Reclassification of ASFV into 7 Biotypes Using Unsupervised Machine Learning
Mark Dinhobl,
Edward Spinard,
Nicolas Tesler,
Hillary Birtley,
Anthony Signore,
Aruna Ambagala,
Charles Masembe,
Manuel V. Borca,
Douglas P. Gladue
Affiliations
Mark Dinhobl
United States Department of Agriculture, Agricultural Research Service, Foreign Animal Disease Research Unit, Plum Island Animal Disease Center, Orient, NY 11957, USA
Edward Spinard
United States Department of Agriculture, Agricultural Research Service, Foreign Animal Disease Research Unit, Plum Island Animal Disease Center, Orient, NY 11957, USA
Nicolas Tesler
United States Department of Agriculture, Agricultural Research Service, Foreign Animal Disease Research Unit, Plum Island Animal Disease Center, Orient, NY 11957, USA
Hillary Birtley
United States Department of Agriculture, Agricultural Research Service, Foreign Animal Disease Research Unit, Plum Island Animal Disease Center, Orient, NY 11957, USA
Anthony Signore
Center of Excellence for African Swine Fever Genomics, Guilford, CT 06437, USA
Aruna Ambagala
Center of Excellence for African Swine Fever Genomics, Guilford, CT 06437, USA
Charles Masembe
Center of Excellence for African Swine Fever Genomics, Guilford, CT 06437, USA
Manuel V. Borca
United States Department of Agriculture, Agricultural Research Service, Foreign Animal Disease Research Unit, Plum Island Animal Disease Center, Orient, NY 11957, USA
Douglas P. Gladue
United States Department of Agriculture, Agricultural Research Service, Foreign Animal Disease Research Unit, Plum Island Animal Disease Center, Orient, NY 11957, USA
In 2007, an outbreak of African swine fever (ASF), a deadly disease of domestic swine and wild boar caused by the African swine fever virus (ASFV), occurred in Georgia and has since spread globally. Historically, ASFV was classified into 25 different genotypes.
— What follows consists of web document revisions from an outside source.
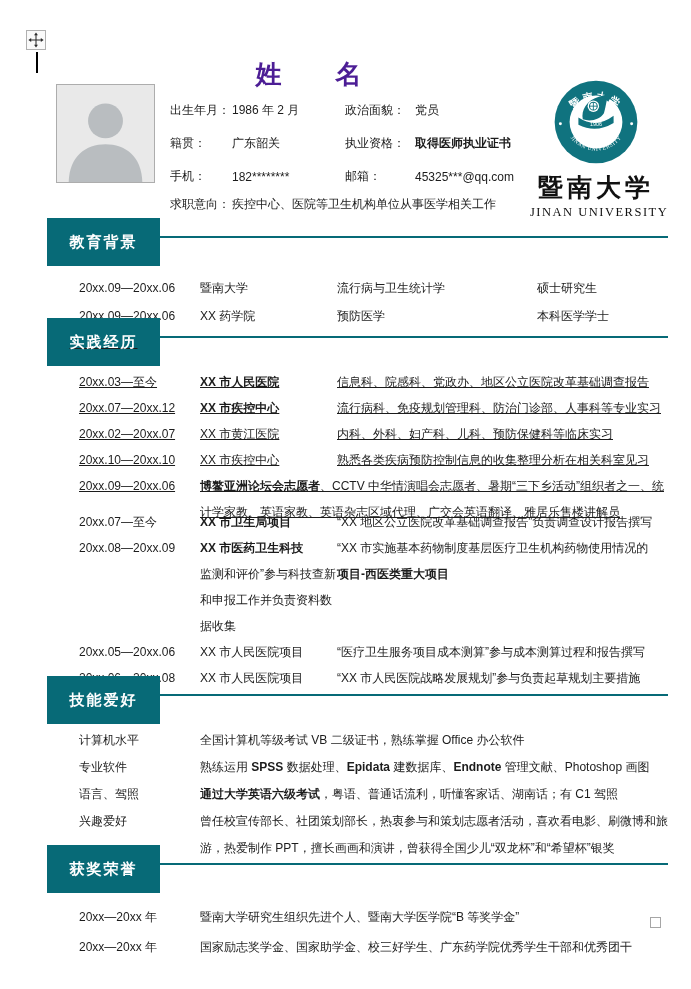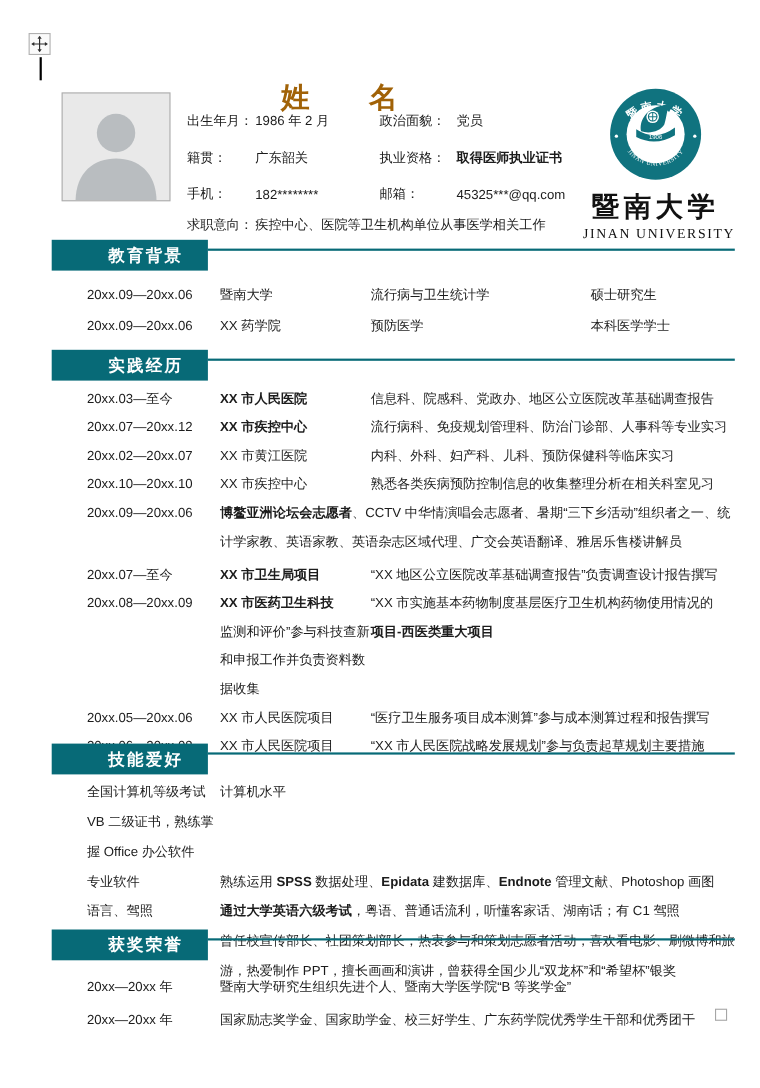"姓 名" .resume-title { color: #a16207 -> #4c1d95; top: 71px -> 57px }
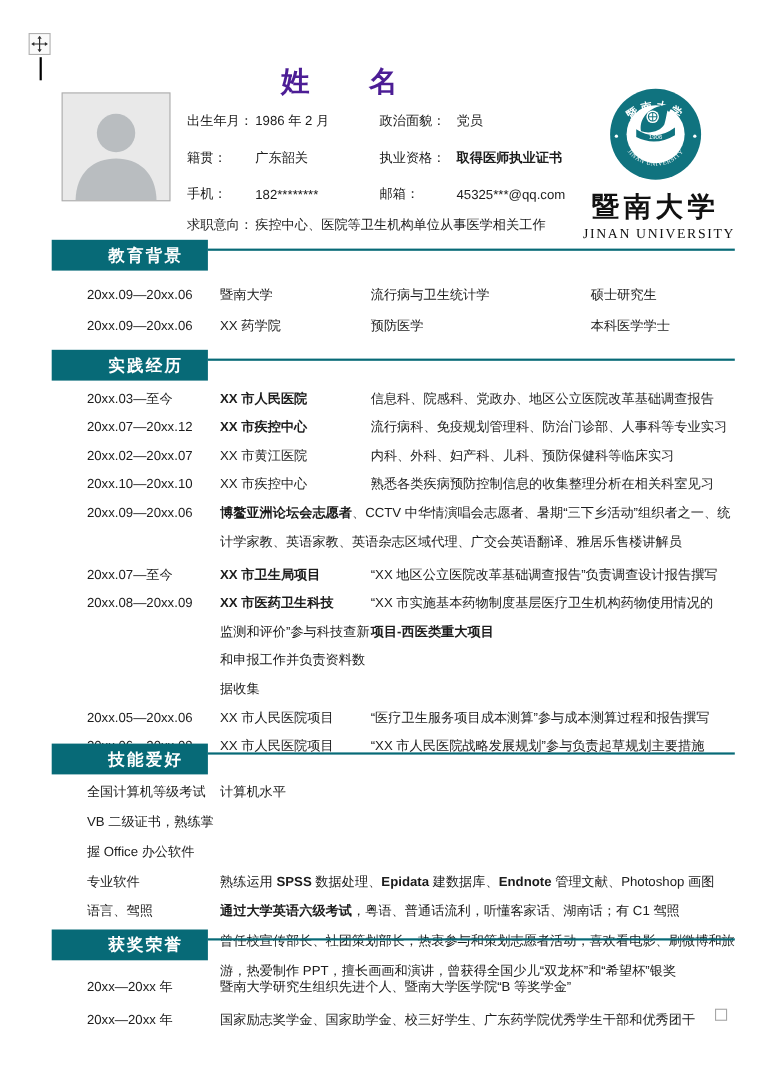"教育背景" .sec-badge { height: 28px -> 48px; padding-left: 29px -> none }
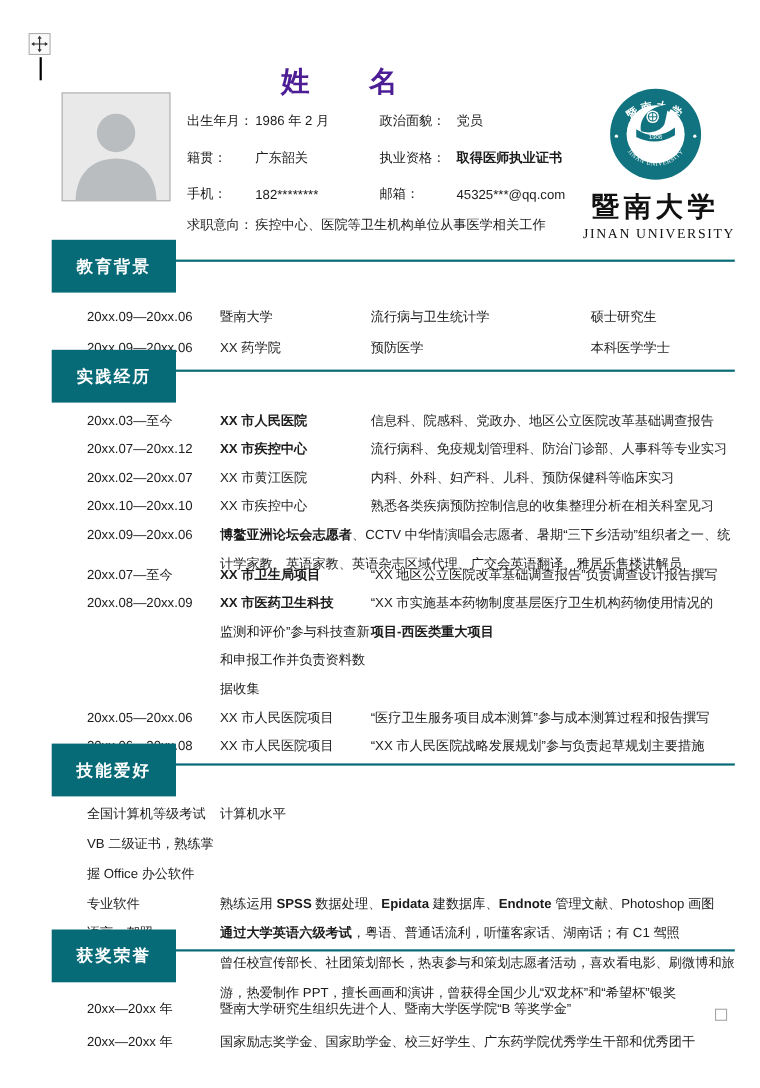"实践经历" .sec-exp { text-decoration: none -> underline }
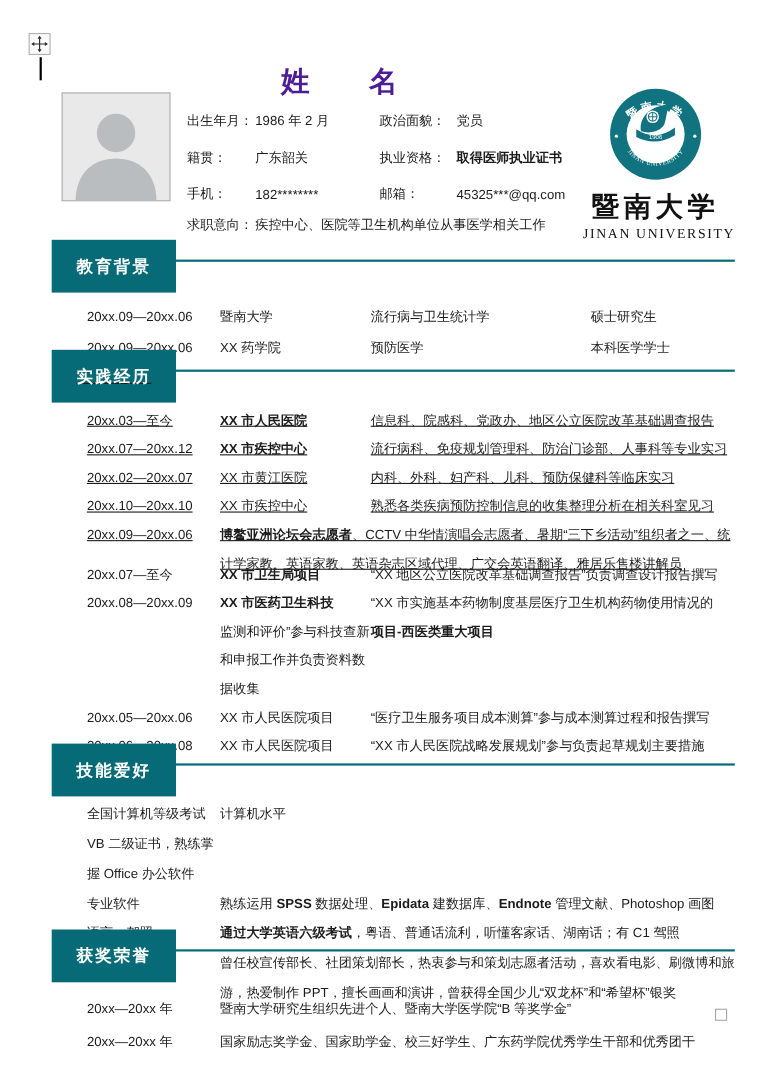"全国计算机等级考试 VB 二级证书，熟练掌握 Office 办公软件" span { order: before "计算机水平" -> after "计算机水平" }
However, a newly proposed system recategorized all ASFV isolates into 6 genotypes exclusively using the predicted protein sequences of p72. However, ASFV has a large genome that encodes between 150–200 genes, and classifications using a single gene are insufficient and misleading, as strains encoding an identical p72 often have significant mutations in other areas of the genome. We present here a new classification of ASFV based on comparisons performed considering the entire encoded proteome. A curated database consisting of the protein sequences predicted to be encoded by 220 reannotated ASFV genomes was analyzed for similarity between homologous protein sequences. Weights were applied to the protein identity matrices and averaged to generate a genome-genome identity matrix that was then analyzed by an unsupervised machine learning algorithm, DBSCAN, to separate the genomes into distinct clusters. We conclude that all available ASFV genomes can be classified into 7 distinct biotypes.